August 11, 2009

NAWC Statement on the Crisis in Honduras

We offer our support and admiration to the people of Honduras who are bravely and nonviolently confronting the coup regime


They're afraid of us because we're not afraid
August 11, 2009

BACKGROUND:

On June 28, 2009, heavily-armed Honduran soldiers abducted President Manuel Zelaya from his home and forced him into exile in neighboring Costa Rica. The coup d’etat was staged on behalf of the wealthiest sectors in Honduran society, who were unhappy about minimum wage increases and other reforms enacted or proposed by the populist president. The military leaders who carried out the coup included many notorious human rights abusers and one-time accomplices of the US-backed Battalion 3-16 death squad, which terrorized Honduras throughout the 1980s.

Hundreds of thousands of Hondurans have taken to the streets in protest, and teachers and hospital workers have announced indefinite strikes. Security forces are responding to the resistance with tear gas, clubs, and even live ammunition. According to international human rights organizations, at least ten Zelaya supporters have been killed or disappeared since the coup, and many more have been critically wounded. On July 1, interim president Roberto Michiletti announced the suspension of civil liberties across the country, and security forces have harassed or closed press outlets that are critical of the coup regime. Parts of the country are under 24-hour curfew.



The coup has been roundly condemned by the international community, including the Organization of American States (OAS) and the United Nations. The Obama Administration has declared the coup illegal and suspended most military aid to Honduras as well as the diplomatic visas of some of the coup plotters.

However, the US maintains a military presence in Honduras and, despite pledges from Obama to cut military assistance to the coup regime, Honduran troops continue to train at the Army’s Western Hemisphere Institute for Security Cooperation (WHINSEC), formerly the School of the Americas. In recent days, the US State Department under Hillary Clinton has backed away from calling the coup a coup or demanding Zelaya’s return, and has taken to suggesting Zelaya’s “provocative actions” caused his removal from power. Former Clinton White House lawyer Lanny Davis has been retained by Honduran business leaders as a pro-coup lobbyist in Washington, and public relations firms are working hard on behalf of the coup plotters to influence the debate in the US with a campaign of misinformation.

NAWC’S POSITION:

The Northland Anti-War Coalition, representing hundreds of labor, religious, peace, student and community activists in Northeastern Minnesota and Northwestern Wisconsin, strongly condemns the coup d’etat and illegitimate Michiletti government in Honduras. We offer our support and admiration to the people of Honduras who are bravely and nonviolently confronting the coup regime with mass marches, blockades and strikes.

We further call on the Obama Administration to withdraw military forces from Honduras; to sever all military ties with the coup regime (including training of Honduran soldiers at the SOA/WHINSEC); and to suspend diplomatic visas and freeze US-held assets of all members of the coup regime.

We call on Secretary of State Hillary Clinton to show the same support to the democracy movement in Honduras as she does to the democracy movement in Iran. Clinton is wrong when she labels Zelaya and his supporters “reckless” and “irresponsible” for rightfully resisting the coup regime. Clinton should place the blame for violence in Honduras where it belongs: the coup government.
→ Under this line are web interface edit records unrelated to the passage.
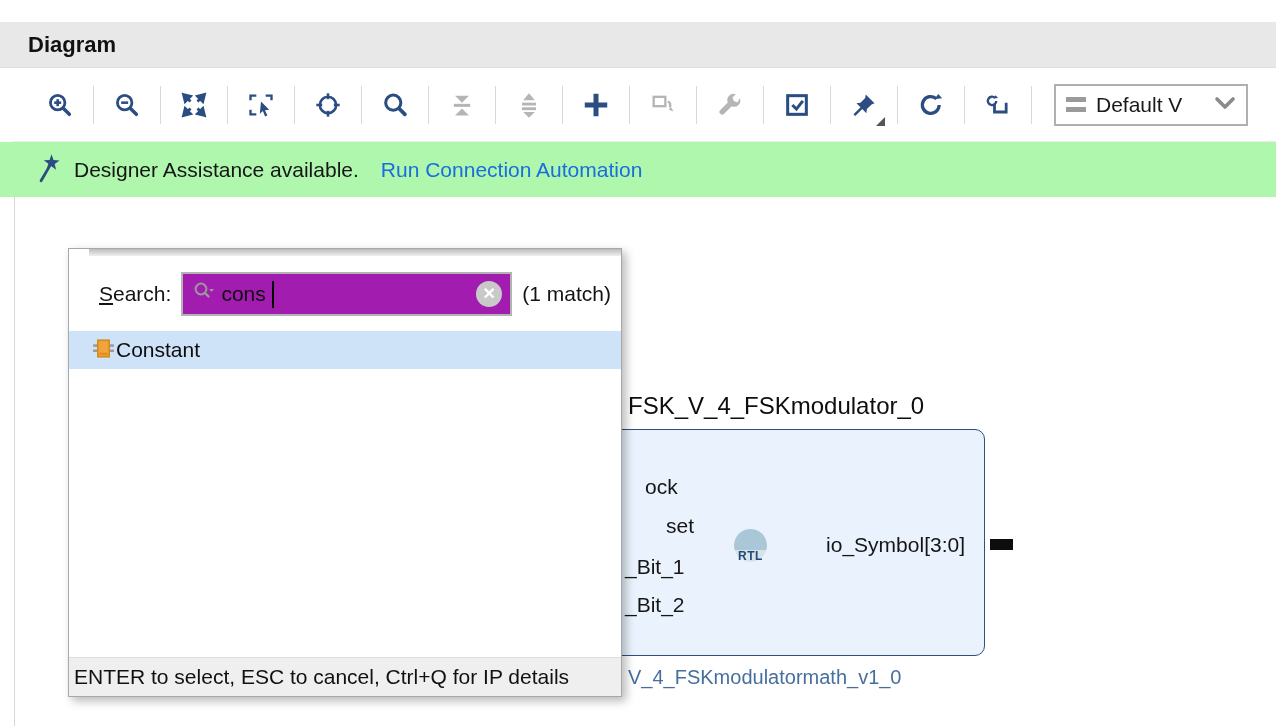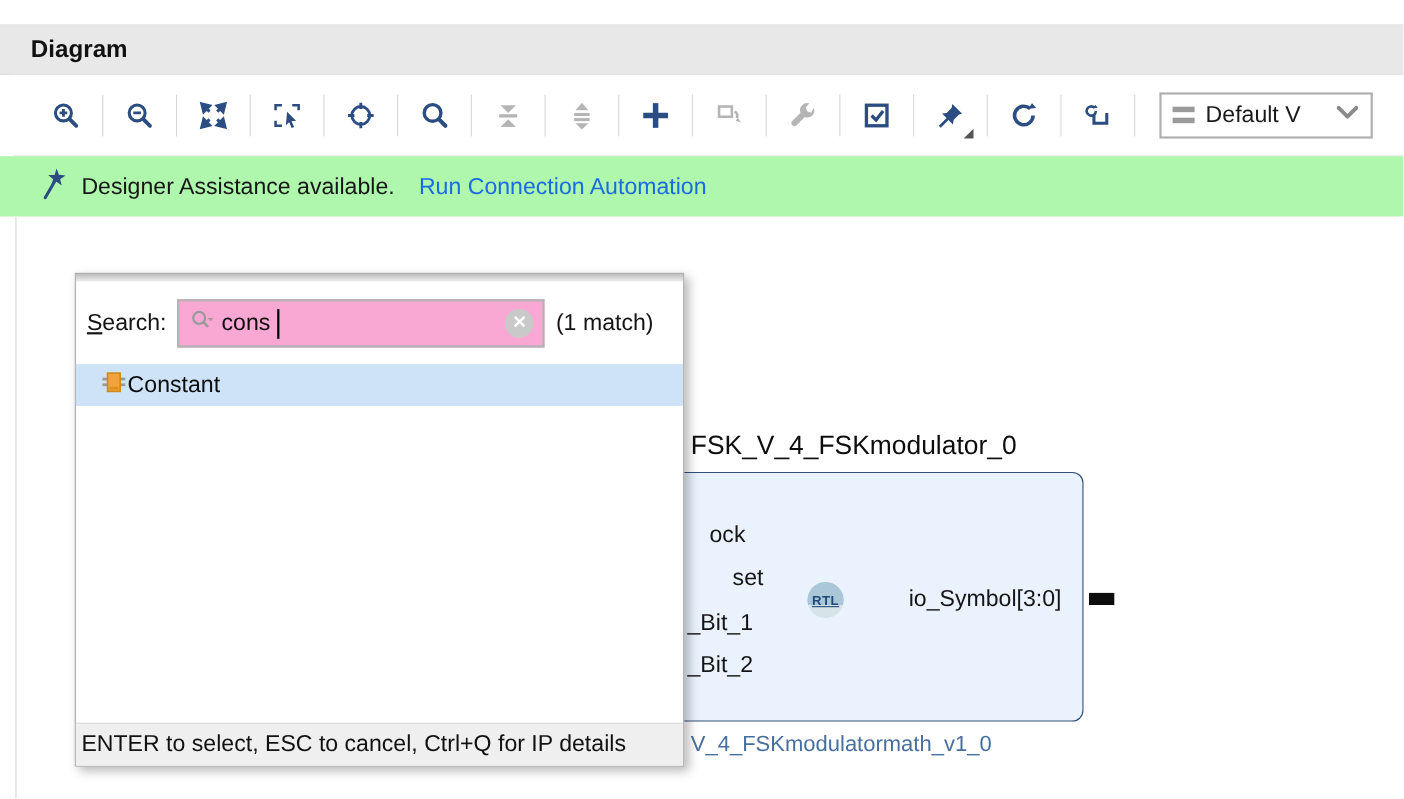"Search:" .popup { padding-left: none -> 20px }
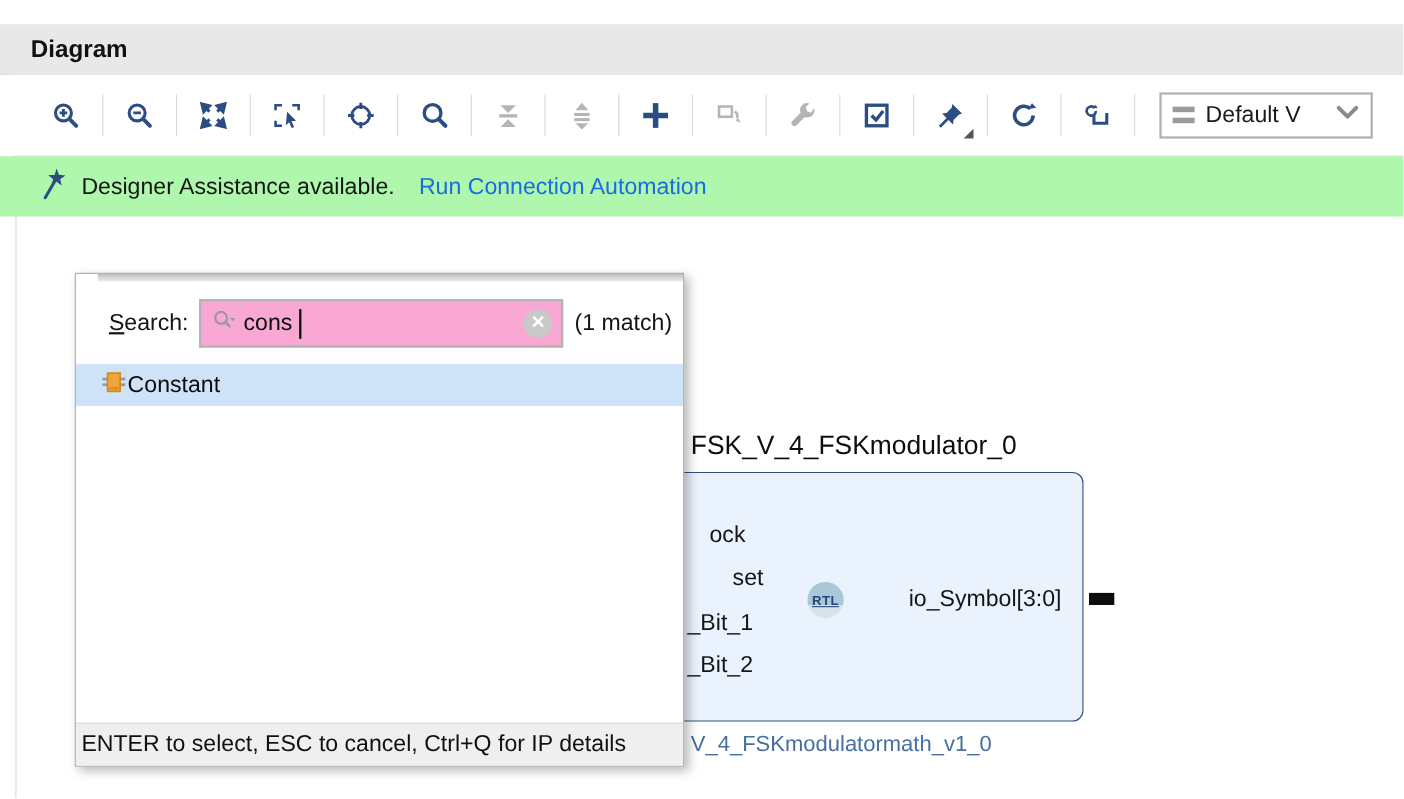"cons" .search-box { background: #f9a8d4 -> #a21caf }
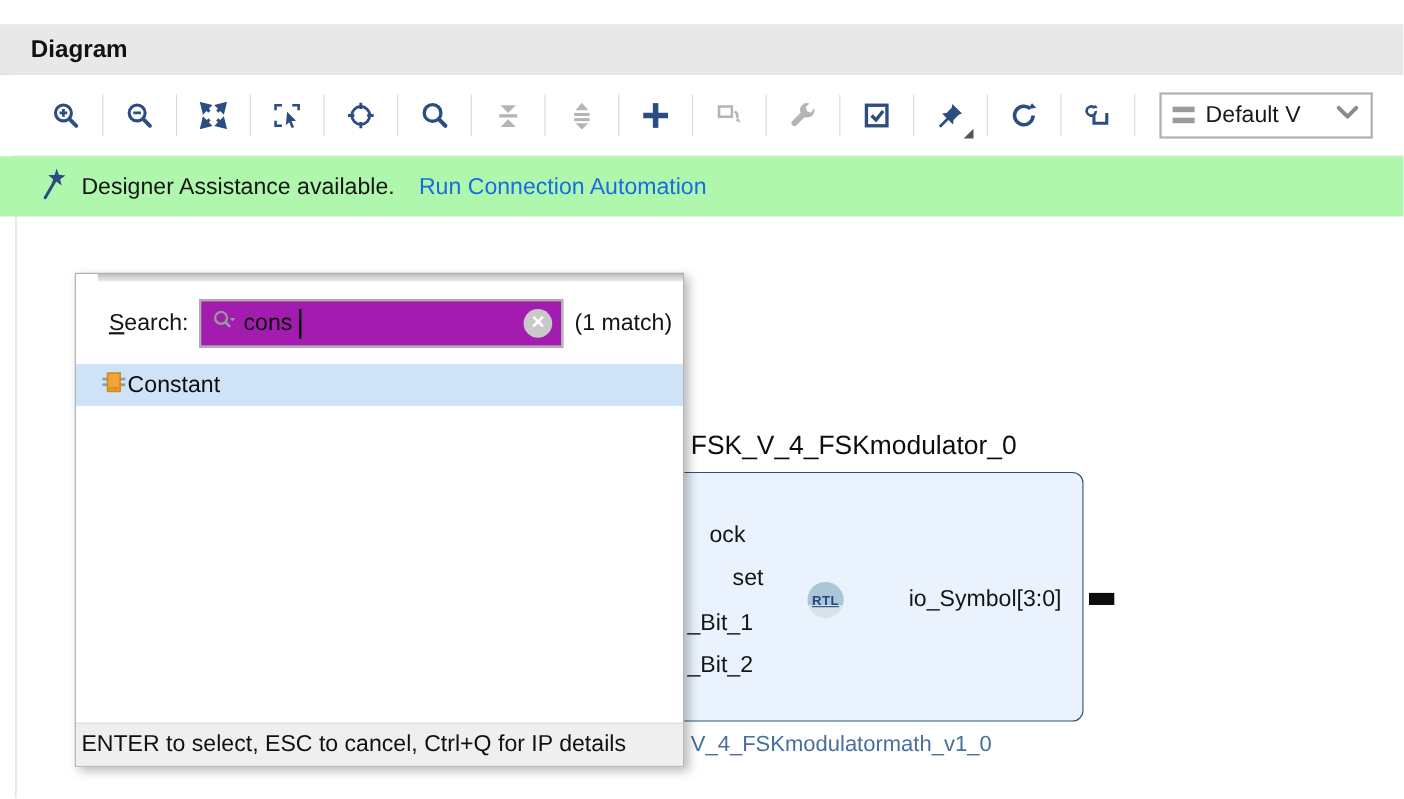"RTL" .rtl-badge span { margin-top: 10px -> 20px; text-decoration: underline -> none }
Finally, we support the efforts of Representative James Oberstar and others in Congress to close and investigate of the School of the Americas/WHINSEC, which has for decades trained Latin American soldiers to make war on their own people. Romeo Vasquez Velasquez, leader of the Honduran armed forces that overthrew President Zelaya, is a graduate of the school, as are at least 5 other coup leaders. The SOA/WHINSEC represents a terrible chapter in US history, and its closure should mark a radical new approach to Latin America based not on greed and militarization, but on respect, economic justice and cooperation.